What Helps Right Now
When you’re in the middle of a wave of nausea, a few things can take the edge off. Breathing slowly and deliberately helps calm the vagus nerve. Sitting upright rather than lying flat reduces acid reflux. Sipping cold water, sucking on ice chips, or smelling something neutral like a lemon can interrupt the nausea signal.
Ginger has a long reputation as a nausea remedy. Clinical evidence suggests that taking at least 1 gram of ginger daily for three or more days can reduce the chance of acute vomiting by around 60%, though its effect on the nausea sensation itself is less consistent. Ginger tea, ginger chews, or capsules are all reasonable options.
Avoid greasy, spicy, or strong-smelling foods until the feeling passes. Eating small, bland portions (crackers, toast, plain rice) puts less demand on your stomach. If you can identify a pattern, like nausea after coffee on an empty stomach or after taking ibuprofen, removing that trigger is often the simplest fix.

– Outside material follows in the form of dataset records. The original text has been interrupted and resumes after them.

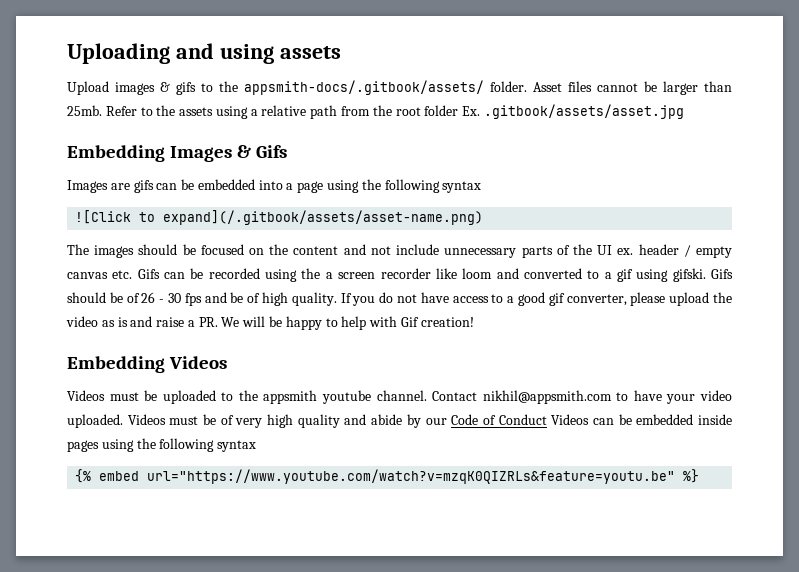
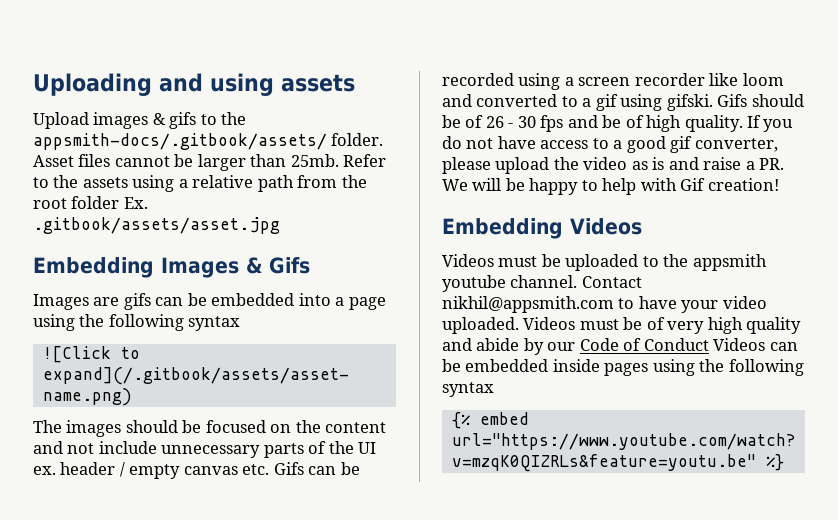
[301,268,321,279] the -> (561, 81) none

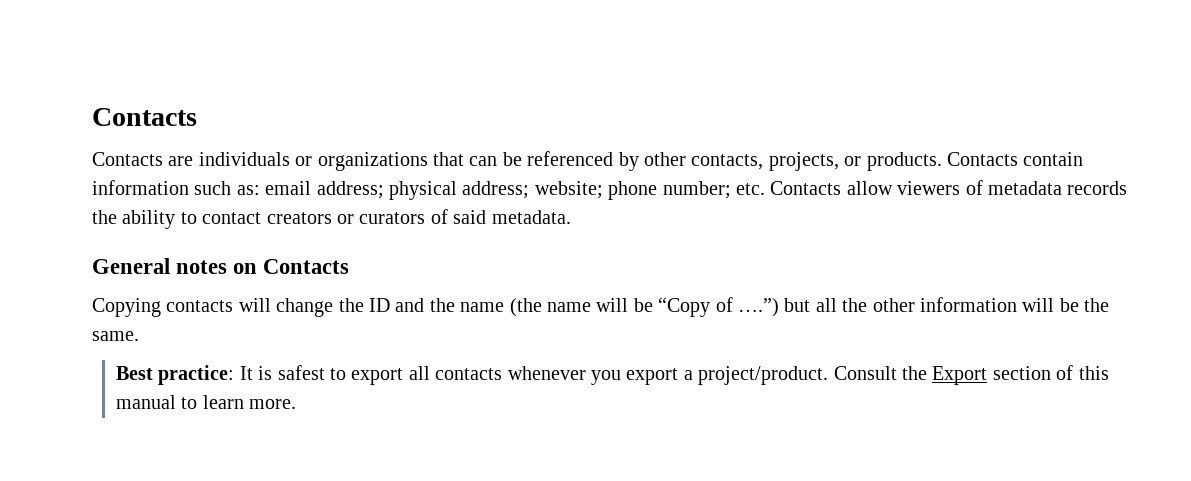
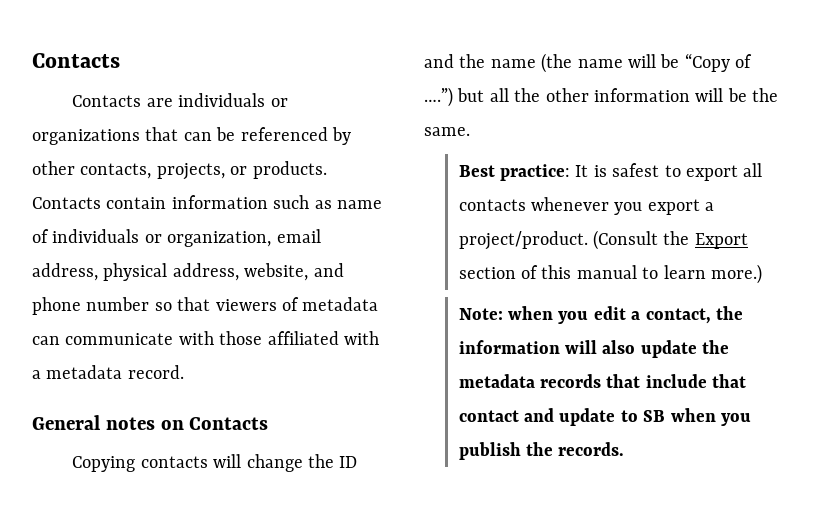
[236,180,1128,200] [92,209,571,229] as: email address; physical address; website; phone number; etc. Contacts allow viewers of metadata records the ability to contact creators or curators of said metadata. -> [314,200,382,209] [32,229,321,247] [32,263,344,281] [32,297,379,315] [32,331,379,345] [32,365,184,379] as name of individuals or organization, email address, physical address, website, and phone number so that viewers of metadata can communicate with those affiliated with a metadata record.
[833,366,897,380] Consult -> [592,230,658,250] (Consult
[249,399,297,409] more. -> [710,264,762,284] [458,306,743,324] [458,340,730,358] [458,374,747,388] [458,408,751,426] [458,442,625,460] more.) // Note: when you edit a contact, the information will also update the metadata records that include that contact and update to SB when you publish the records.

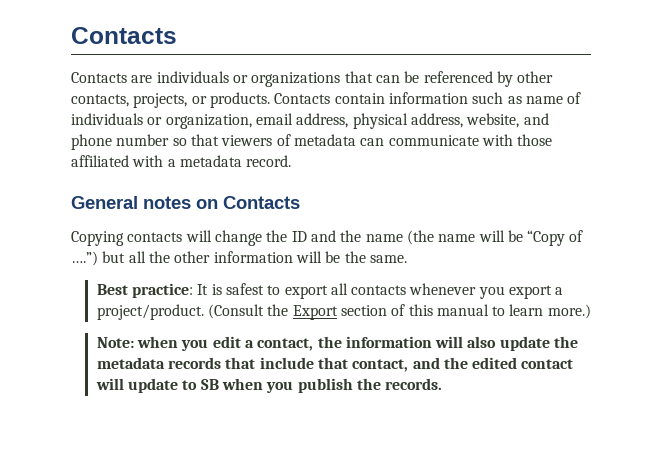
[458,408,554,422] contact and -> [352,357,574,372] [95,378,124,390] contact, and the edited contact will

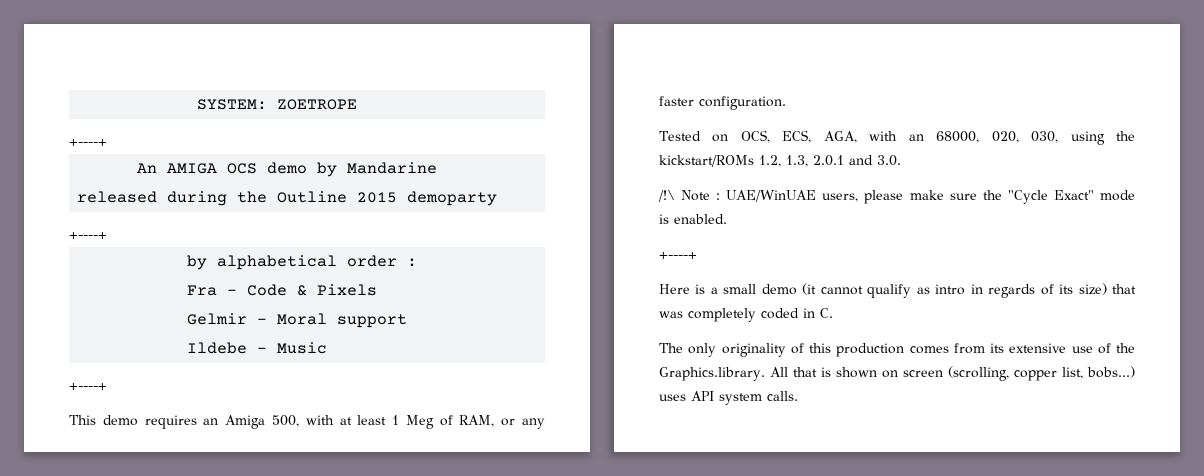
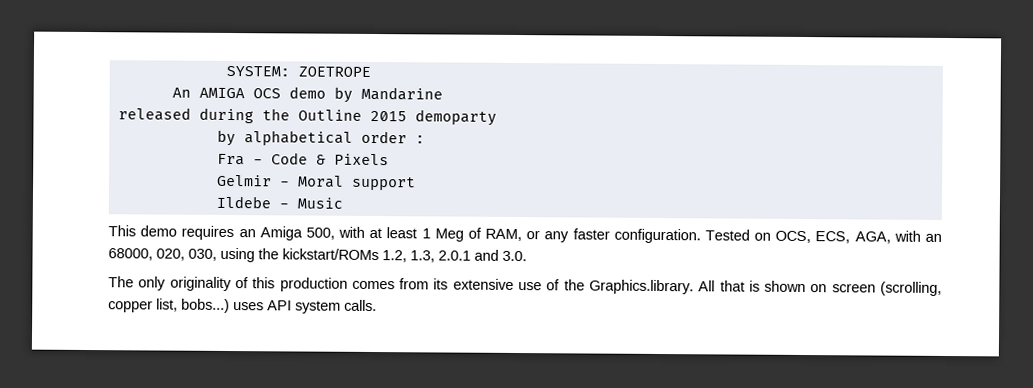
[69,139,107,146] // +----+ -> (371, 71) none
[69,232,107,239] // +----+ -> (497, 117) none
[69,383,107,390] // +----+ -> (343, 203) none
(786, 103) // -> (701, 236) none
[658,190,1135,204] [659,214,727,224] [659,252,697,259] [659,283,1136,298] [659,308,833,322] // /!\ Note : UAE/WinUAE users, please make sure the "Cycle Exact" mode is enabled. // +----+ // Here is a small demo (it cannot qualify as intro in regards of its size) that was completely coded in C. -> (527, 256) none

Signs That Need Medical Attention
Most nausea is harmless and passes on its own. But certain combinations of symptoms point to something more serious. Seek emergency care if nausea comes with chest pain, severe abdominal cramping, blurred vision, confusion, a high fever with a stiff neck, or vomit that contains blood, looks like coffee grounds, or is green.
You should also get prompt attention if you’re showing signs of dehydration: very dark urine, dry mouth, dizziness when you stand, or urinating much less than usual. Nausea paired with a sudden, severe headache unlike anything you’ve had before warrants urgent evaluation.
When Nausea Won’t Go Away
Nausea that persists for weeks or keeps coming back deserves investigation. A doctor’s workup for chronic nausea typically starts with blood tests and may progress to more specialized studies. A gastric emptying test measures how quickly food leaves your stomach, usually by having you eat a meal containing a tiny amount of trackable material. Esophageal testing can measure pressure and muscle contractions in the swallowing tube to check for motility problems. In some cases, a small swallowable capsule (SmartPill) can travel your entire digestive tract, recording pressure, pH, and transit time as it goes. Autonomic nervous system testing, including breathing and sweat tests, can reveal whether the nerve network controlling your digestion is functioning properly.
Keeping a simple log of when nausea hits, what you ate, your stress level, and any medications you took gives your doctor far more to work with than a general description. Patterns that feel random to you often become clear on paper.